[PATCH 1/3] x86: mm: disable KMSAN instrumentation for physaddr.c

0 views
Skip to first unread message

Alexander Potapenko

unread,
Jun 21, 2024, 5:49:08 AM (12 days ago) Jun 21
to gli...@google.com, el...@google.com, dvy...@google.com, dave....@linux.intel.com, pet...@infradead.org, ak...@linux-foundation.org, x...@kernel.org, linux-...@vger.kernel.org, kasa...@googlegroups.com, Kirill A . Shutemov
Enabling CONFIG_DEBUG_VIRTUAL=y together with KMSAN led to infinite
recursion, because kmsan_get_metadata() ended up calling instrumented
__pfn_valid() from arch/x86/mm/physaddr.c.

Prevent it by disabling instrumentation of the whole file.

Reported-by: Kirill A. Shutemov <kirill....@linux.intel.com>
Closes: https://github.com/google/kmsan/issues/95
Signed-off-by: Alexander Potapenko <gli...@google.com>
---
arch/x86/mm/Makefile | 1 +
1 file changed, 1 insertion(+)

diff --git a/arch/x86/mm/Makefile b/arch/x86/mm/Makefile
index 8d3a00e5c528e..d3b27a383127d 100644
--- a/arch/x86/mm/Makefile
+++ b/arch/x86/mm/Makefile
@@ -17,6 +17,7 @@ KCSAN_SANITIZE := n
# Avoid recursion by not calling KMSAN hooks for CEA code.
KMSAN_SANITIZE_cpu_entry_area.o := n
KMSAN_SANITIZE_mem_encrypt_identity.o := n
+KMSAN_SANITIZE_physaddr.o := n

ifdef CONFIG_FUNCTION_TRACER
CFLAGS_REMOVE_mem_encrypt.o = -pg
--
2.45.2.741.gdbec12cfda-goog

Alexander Potapenko

unread,
Jun 21, 2024, 5:49:11 AM (12 days ago) Jun 21
to gli...@google.com, el...@google.com, dvy...@google.com, dave....@linux.intel.com, pet...@infradead.org, ak...@linux-foundation.org, x...@kernel.org, linux-...@vger.kernel.org, kasa...@googlegroups.com, Kirill A . Shutemov
At least on x86 KMSAN is seriously slown down by lockdep, as every
pfn_valid() call (which is done on every instrumented memory access
in the kernel) performs several lockdep checks, all of which, in turn,
perform additional memory accesses and call KMSAN instrumentation.

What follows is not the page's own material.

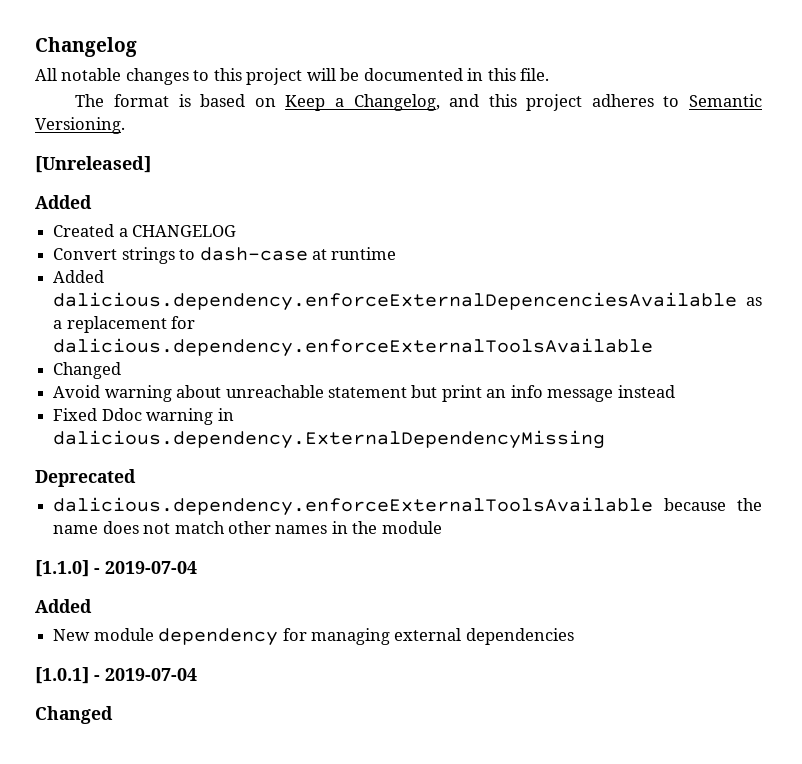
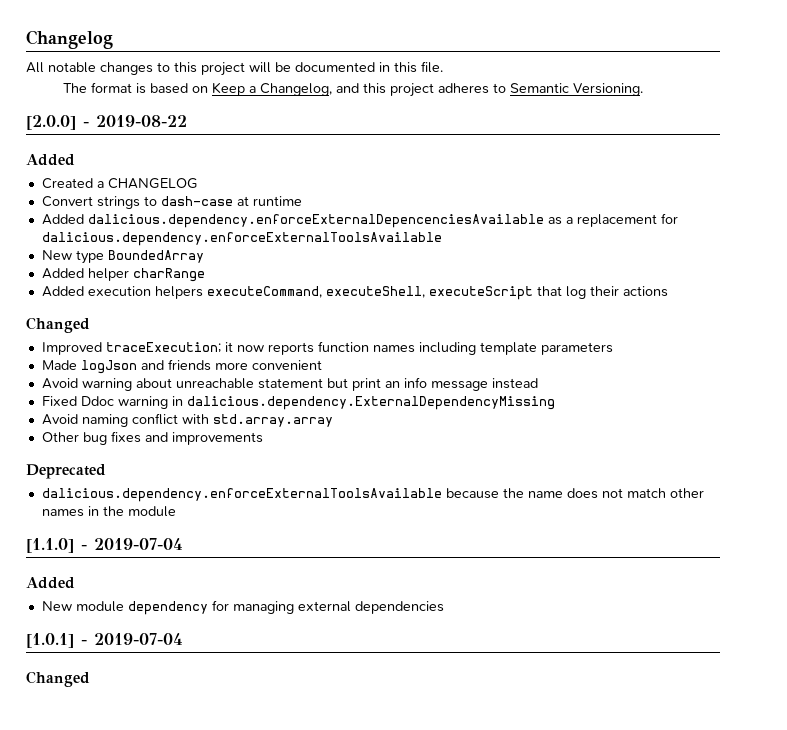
[35,156,151,173] [Unreleased] -> [26,115,187,130] [2.0.0] - 2019-08-22
[53,362,122,379] Changed -> [41,250,204,264] [41,268,205,282] [41,286,668,300] [26,317,90,333] [41,341,613,355] [41,359,322,374] New type BoundedArray // Added helper charRange // Added execution helpers executeCommand, executeShell, executeScript that log their actions // Changed // Improved traceExecution; it now reports function names including template parameters // Made logJson and friends more convenient
(606, 439) none -> [41,413,333,427] [41,431,263,445] // Avoid naming conflict with std.array.array // Other bug fixes and improvements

Right now lockdep overflows the stack under KMSAN, but even if we use
reentrancy counters to avoid the recursion on the KMSAN side, the slowdown
from lockdep remains big enough for the kernel to become unusable.

Reported-by: Kirill A. Shutemov <kirill....@linux.intel.com>
Closes: https://github.com/google/kmsan/issues/94
Link: https://groups.google.com/g/kasan-dev/c/ZBiGzZL36-I/m/WtNuKqP9EQAJ
Signed-off-by: Alexander Potapenko <gli...@google.com>
---
lib/Kconfig.debug | 2 +-
1 file changed, 1 insertion(+), 1 deletion(-)

diff --git a/lib/Kconfig.debug b/lib/Kconfig.debug
index 59b6765d86b8f..036905cf1dbe9 100644
--- a/lib/Kconfig.debug
+++ b/lib/Kconfig.debug
@@ -1339,7 +1339,7 @@ menu "Lock Debugging (spinlocks, mutexes, etc...)"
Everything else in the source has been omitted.